I was taking a course on machine learning and the challenge was to build an image classifier to predict whether or not an uploaded image was X or Y. If you’re into this kind of thing (computer vision and ML are a guilty pleasure of mine), then you’ve of course heard of the cats vs. dogs dataset. Our course gave us a well formatted .lst file that we could run straight through in AWS Sagemaker.

Well, I finished that one and decided to go with the Blood Cell dataset, which didn’t come with a nicely formatted .lst file that Sagemaker could ingest. As you can imagine, most of the larger datasets are highly customized and required a lot of architecture to perform well (for the creators).
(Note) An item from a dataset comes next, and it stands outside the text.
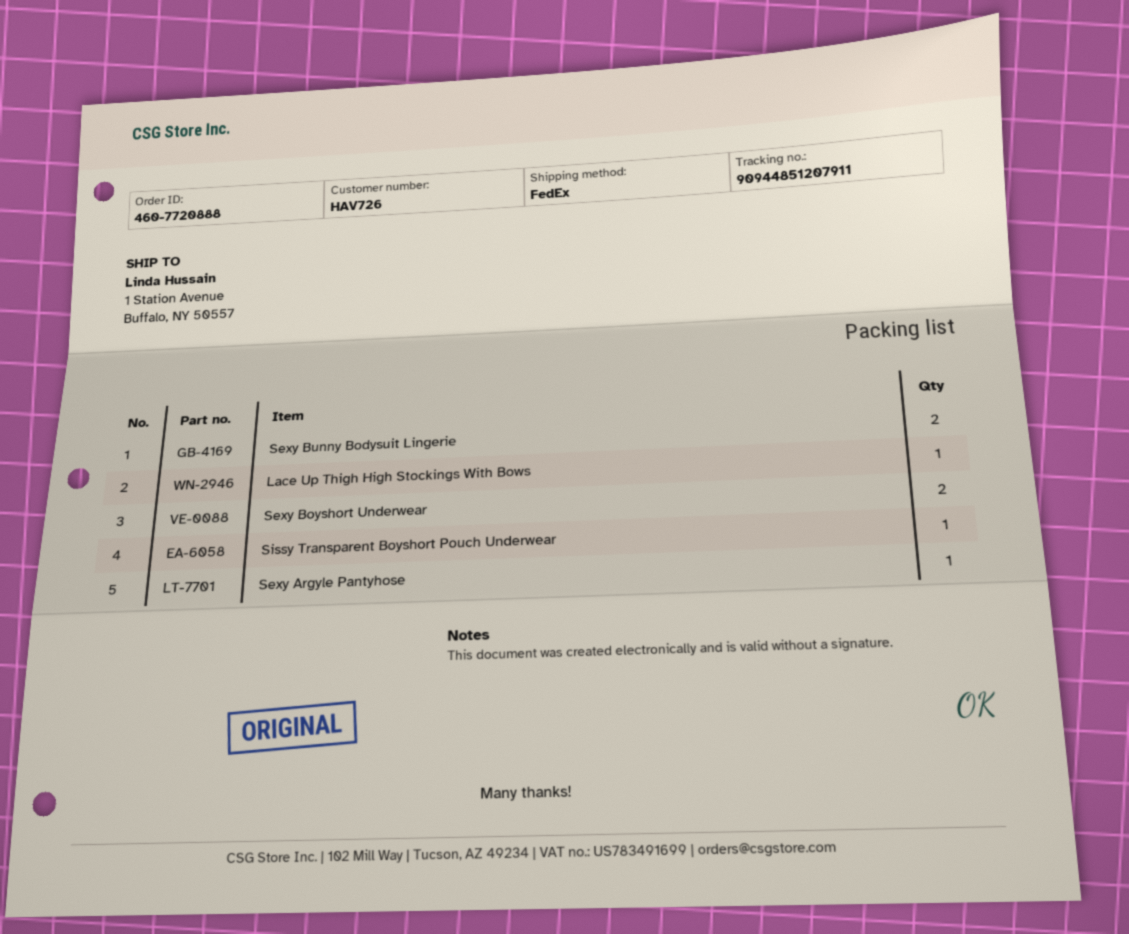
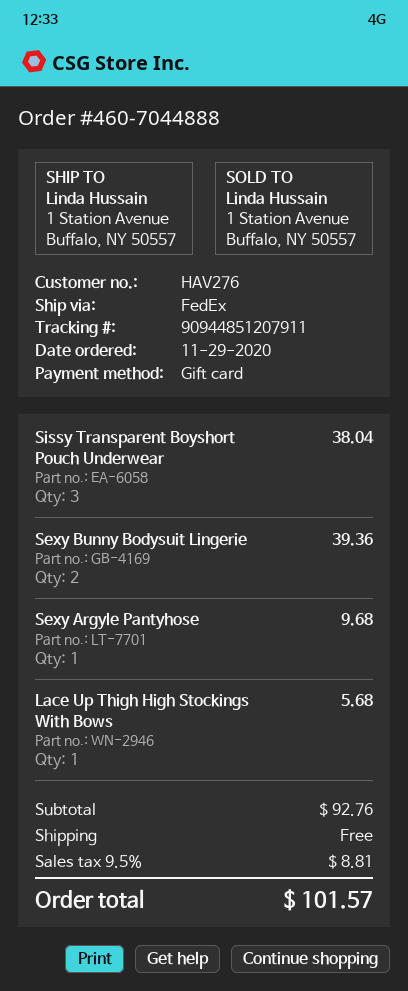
order number: 460-7720888 -> 460-7044888
customer number: HAV726 -> HAV276
Sexy Boyshort Underwear: 2 -> none
Sissy Transparent Boyshort Pouch Underwear: 1 -> 3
Us end users are grateful, but often need to go the extra step and make our own labeling schema to fit whichever model building platform we will use. The course I’m in now is all about learning the Sagemaker ML stack which consists of

  • s3
  • Sagemaker
  • Lambda
  • API endpoint

The blood cell dataset located here: https://www.kaggle.com/paultimothymooney/blood-cells

Comes with a .csv format label guide and what I need is a simple LST format, which, is super simple but in this case, I had to make a tiny script to export it. I figure I’m going to encounter this often enough and wanted to share this. The LST format is super simple.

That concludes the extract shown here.